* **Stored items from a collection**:
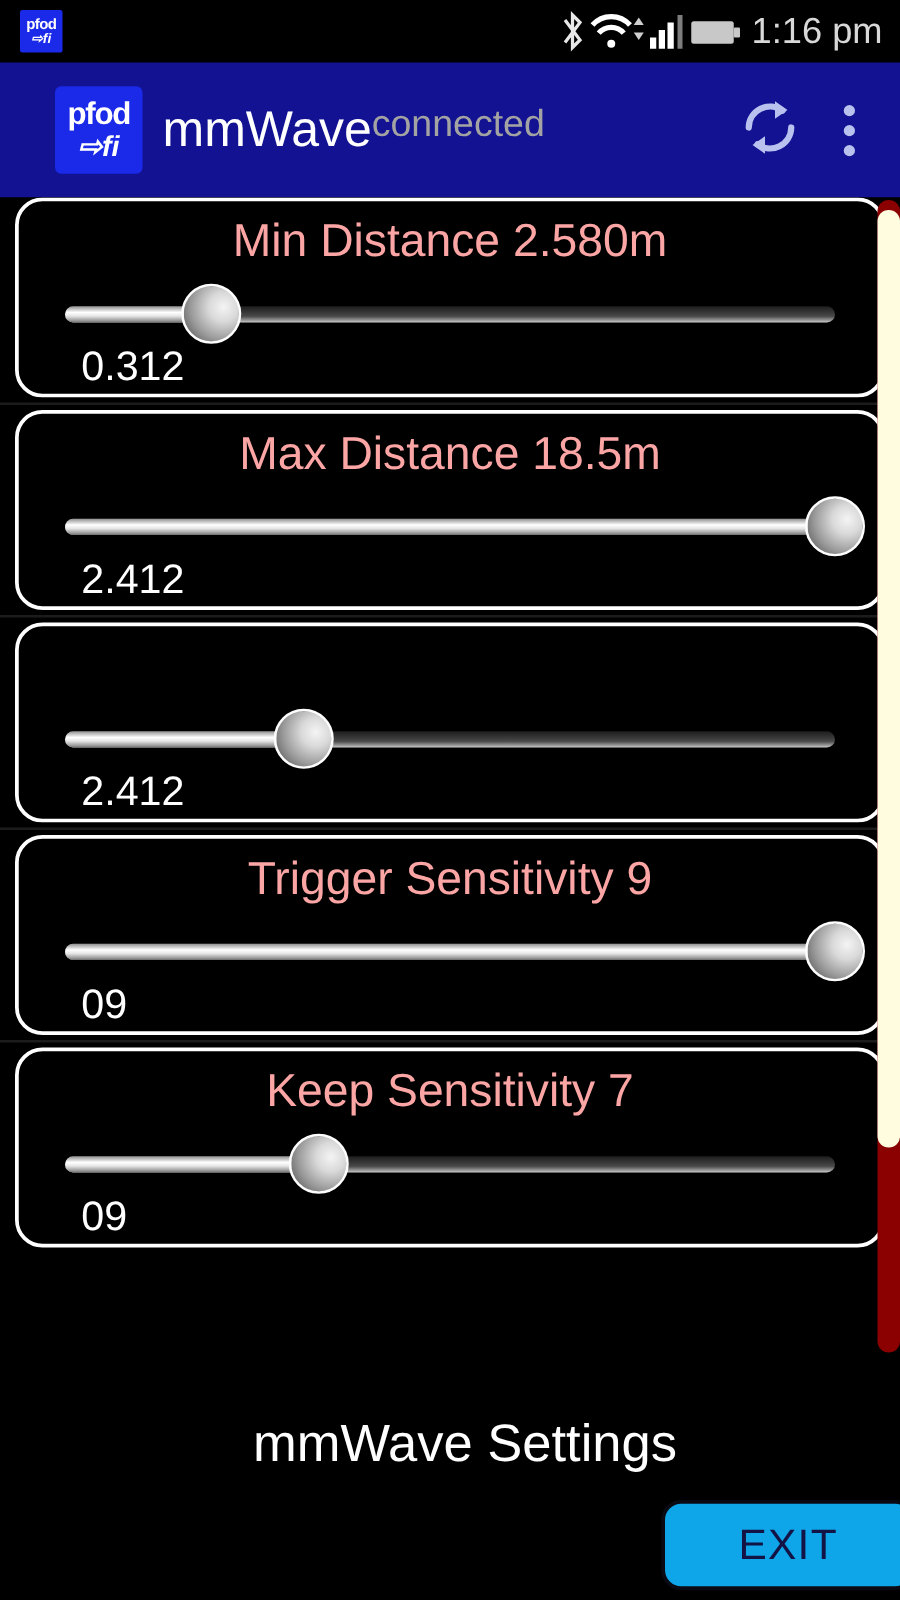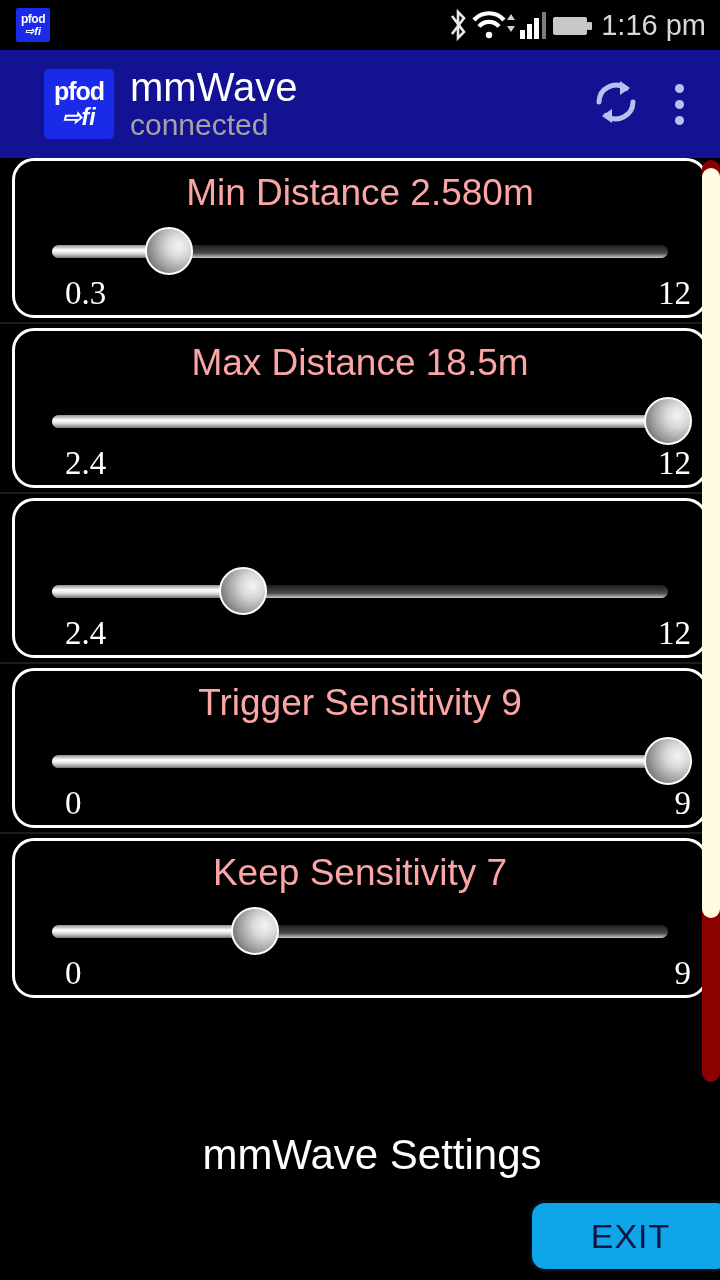--- a/index.html
+++ b/index.html
@@ -28,21 +28,21 @@
     position:absolute; left:0; top:50px; width:720px; height:108px;
     background:#121292; display:flex; align-items:center;
   }
   #appbar-logo{
     width:70px; height:70px; margin-left:44px; background:#1a2ae8; border-radius:5px;
     display:flex; flex-direction:column; align-items:center; justify-content:center;
     color:#fff; line-height:1; flex:0 0 auto;
   }
   #appbar-logo .p1{ font-size:25px; font-weight:bold; letter-spacing:-1px; }
   #appbar-logo .p2{ font-size:23px; font-weight:bold; font-style:italic; margin-top:2px; }
-  #appbar-titles{ margin-left:16px; display:flex; flex-direction:column; justify-content:center; }
+  #appbar-titles{ margin-left:16px; display:flex; justify-content:center; }
   #app-title{ color:#fff; font-size:40px; line-height:42px; font-weight:normal; }
   #app-subtitle{ color:#a3a3a3; font-size:30px; line-height:34px; }
   #appbar-actions{ margin-left:auto; display:flex; align-items:center; gap:22px; margin-right:26px; }
   #overflow-dots{ display:flex; flex-direction:column; gap:7px; padding:6px 10px; }
   #overflow-dots i{ display:block; width:9px; height:9px; border-radius:50%; background:#b9c2ee; }
 
   
   #scroll-area{
     position:absolute; left:0; top:158px; width:720px; height:925px;
     background:#000; overflow:hidden;
@@ -66,21 +66,21 @@
   }
   .track-fill{
     position:absolute; left:0; top:14px; height:13px; border-radius:7px;
     background:linear-gradient(to bottom,#8f8f8f 0%,#ffffff 38%,#e6e6e6 60%,#9a9a9a 88%,#6e6e6e 100%);
   }
   .thumb{
     position:absolute; top:-4px; width:48px; height:48px; border-radius:50%;
     border:2px solid #fdfdfd; margin-left:-24px;
     background:radial-gradient(circle at 72% 38%, #f4f4f4 0%, #d9d9d9 28%, #9b9b9b 62%, #4a4a4a 100%);
   }
-  .minmax{ position:absolute; left:14px; right:14px; top:114px; display:flex; justify-content:space-between;font-family:Liberation Serif, serif; }
+  .minmax{ position:absolute; left:14px; right:14px; top:114px; display:flex; justify-content:flex-start; }
   .minmax span{ color:#fff; font-size:33px; line-height:36px; }
   .minmax .mm-min{ margin-left:36px; }
   .minmax .mm-max{ }
 
   
   #scrollbar-track{
     position:absolute; right:0; top:160px; width:18px; height:922px;
     background:#8b0000; border-radius:9px;
   }
   #scrollbar-thumb{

* **Task instructions**: Go through the entries above and copy out every line that includes the word "gradient".

* **Task output**:
     background:linear-gradient(to bottom,#8f8f8f 0%,#ffffff 38%,#e6e6e6 60%,#9a9a9a 88%,#6e6e6e 100%);
     background:radial-gradient(circle at 72% 38%, #f4f4f4 0%, #d9d9d9 28%, #9b9b9b 62%, #4a4a4a 100%);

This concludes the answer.